Author: Jacob Mitchell
Date: 6/17/26

Working title (Project-SB) The team never reached the art-and-identity phase, so everything you see here runs on placeholder and a majority of marketplace assets. The value is in the systems underneath.

About

A co-op, top-down, server-authoritative action roguelike game built in Unreal Engine 5.0.3 on top of the Gameplay Ability System (GAS).

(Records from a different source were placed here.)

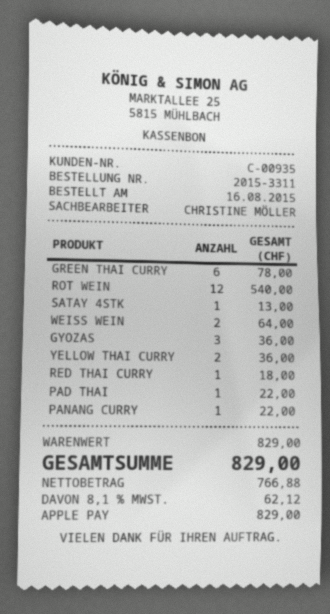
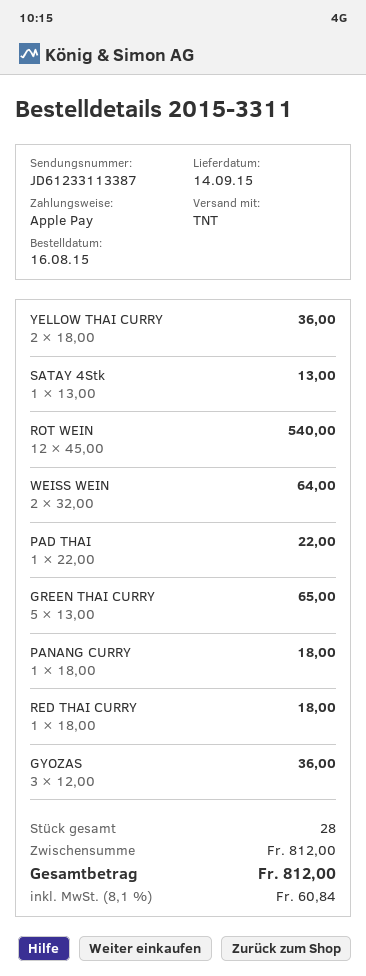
GREEN THAI CURRY: 6 for 78.00 -> 5 for 65.00
PANANG CURRY: 1 for 22.00 -> 1 for 18.00
subtotal: 829.00 -> 812.00
tax: 8.1% = 62.12 -> 8.1% = 60.84
total: 829.00 -> 812.00

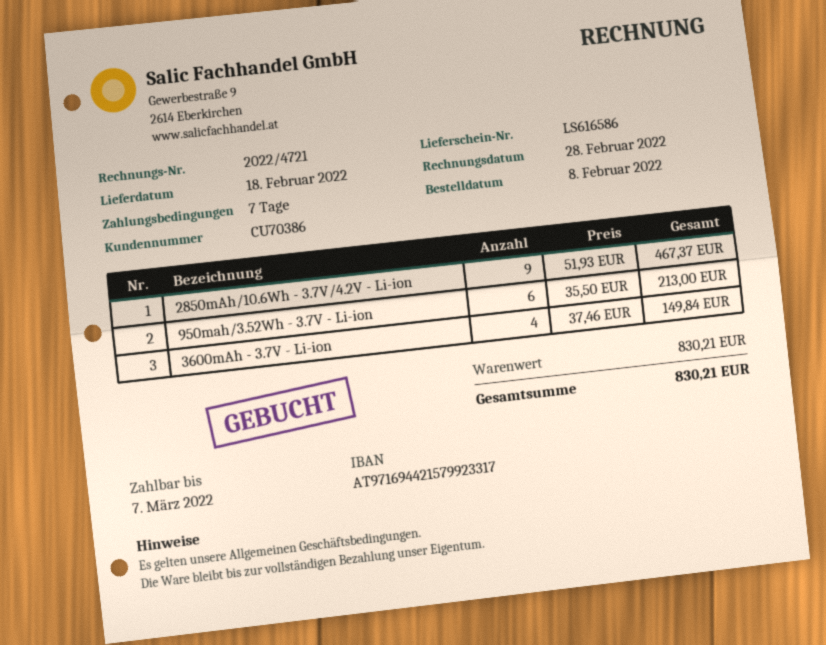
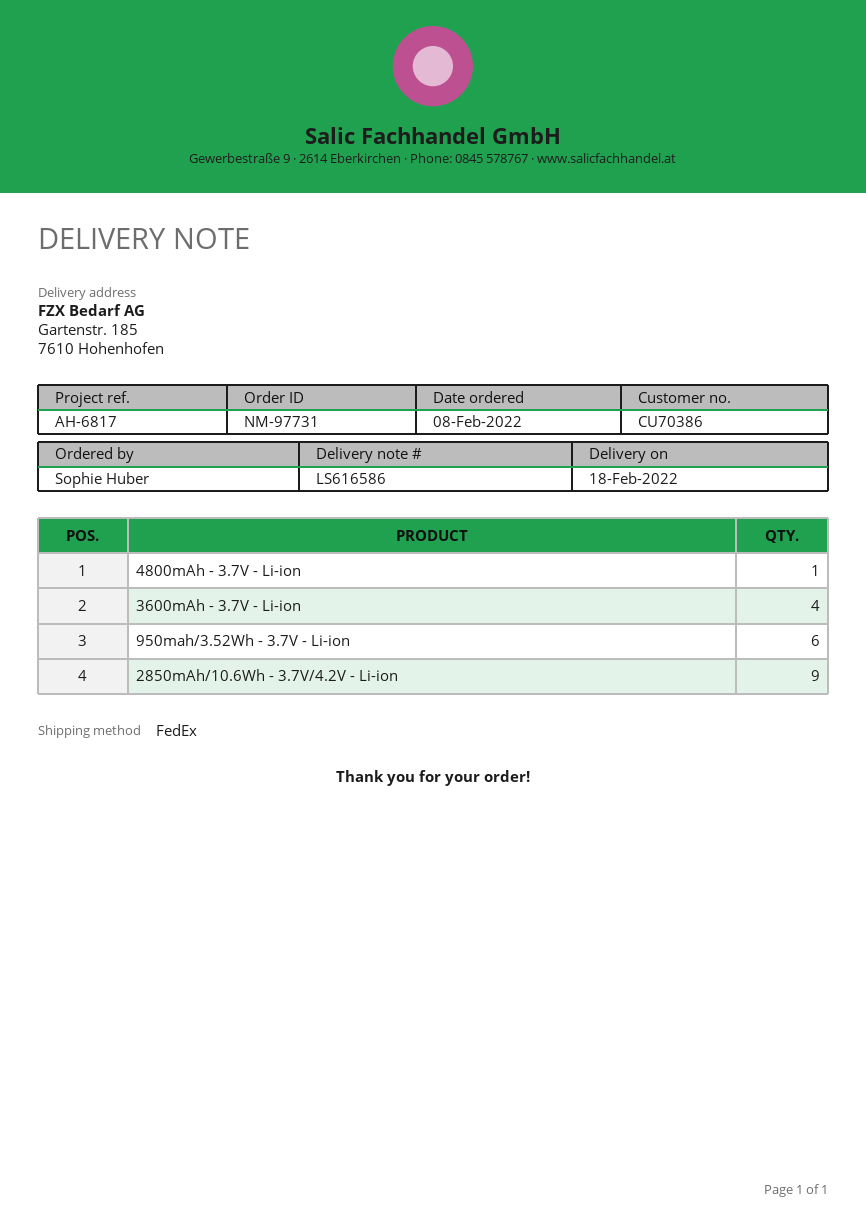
4800mAh - 3.7V - Li-ion: none -> 1

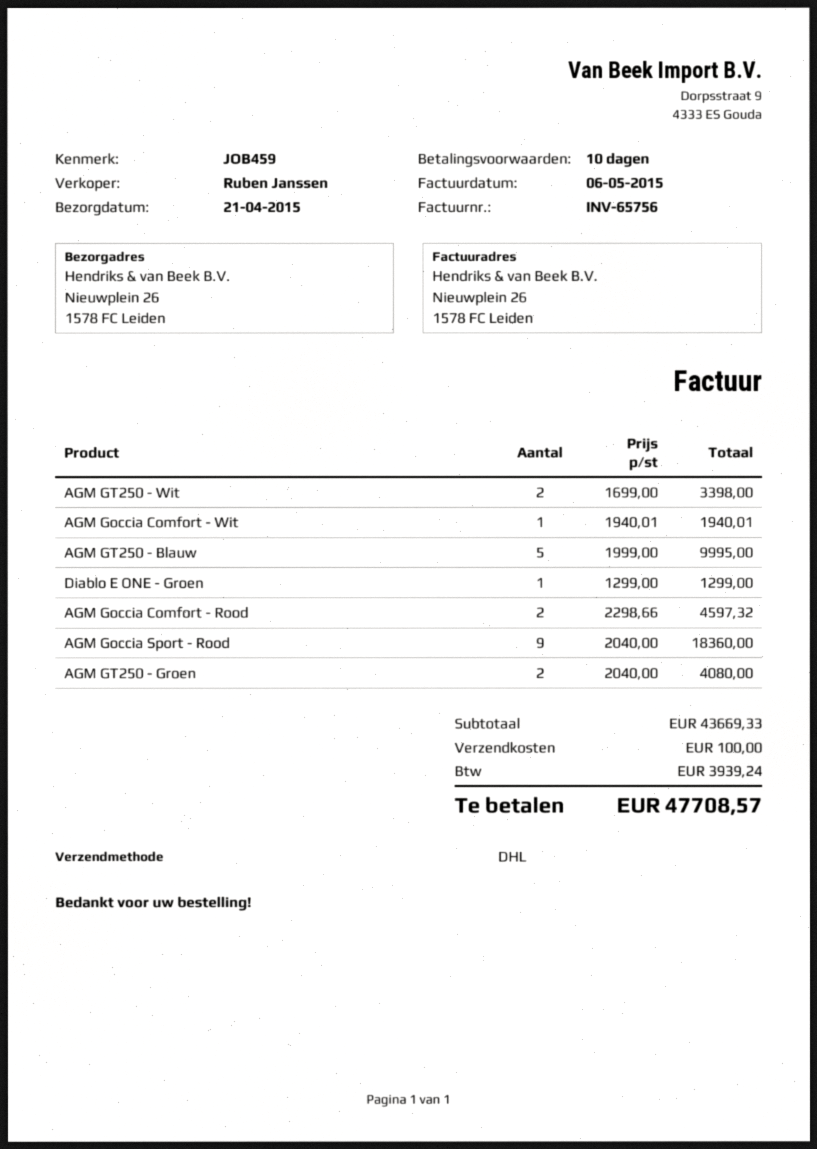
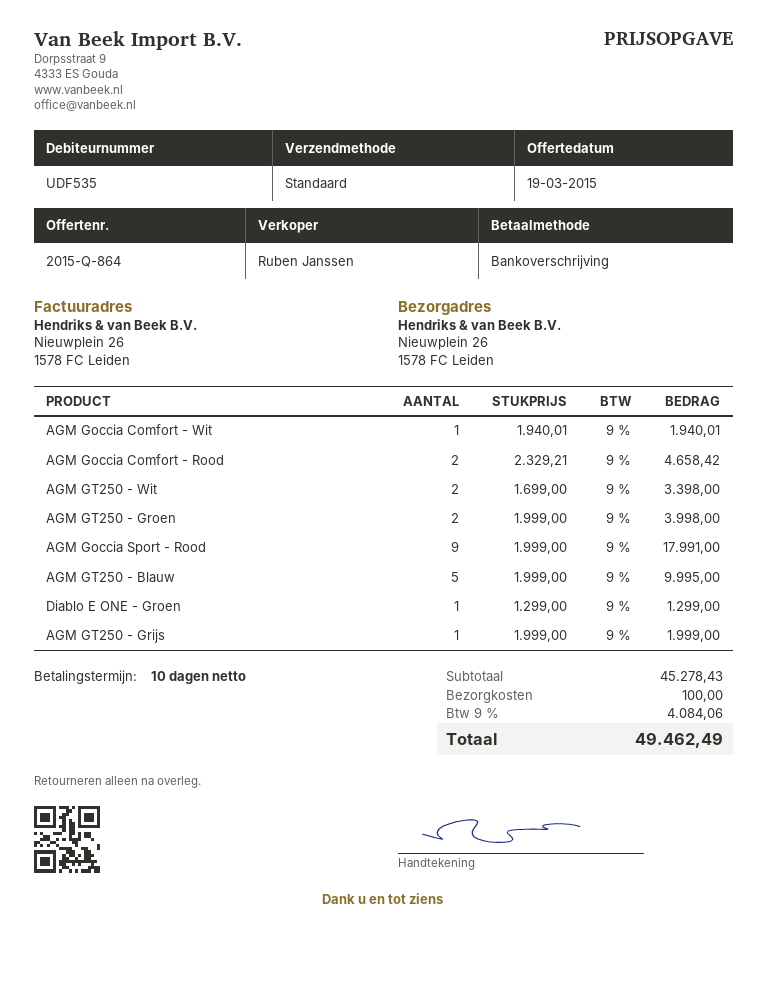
shipping method: DHL -> standard
AGM Goccia Comfort - Rood: 2 x 2298.66 = 4597.32 -> 2 x 2329.21 = 4658.42
AGM Goccia Sport - Rood: 9 x 2040.00 = 18360.00 -> 9 x 1999.00 = 17991.00
AGM GT250 - Groen: 2 x 2040.00 = 4080.00 -> 2 x 1999.00 = 3998.00
AGM GT250 - Grijs: none -> 1 x 1999.00 = 1999.00
subtotal: 43669.33 -> 45278.43
tax: 3939.24 -> 4084.06
total: 47708.57 -> 49462.49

Friends drop into a shared session over Steam, move with WASD, dash on space, and aim abilities at the cursor while they fight off endless, escalating waves of AI enemies — the spawn rate keeps ramping until the team is overrun. The long-term plan was to grow it into a co-op roguelite; development reached a deep, reusable gameplay-and-multiplayer foundation before the project wound down.


Status

This is a systems-complete prototype / vertical-slice foundation, not a finished game.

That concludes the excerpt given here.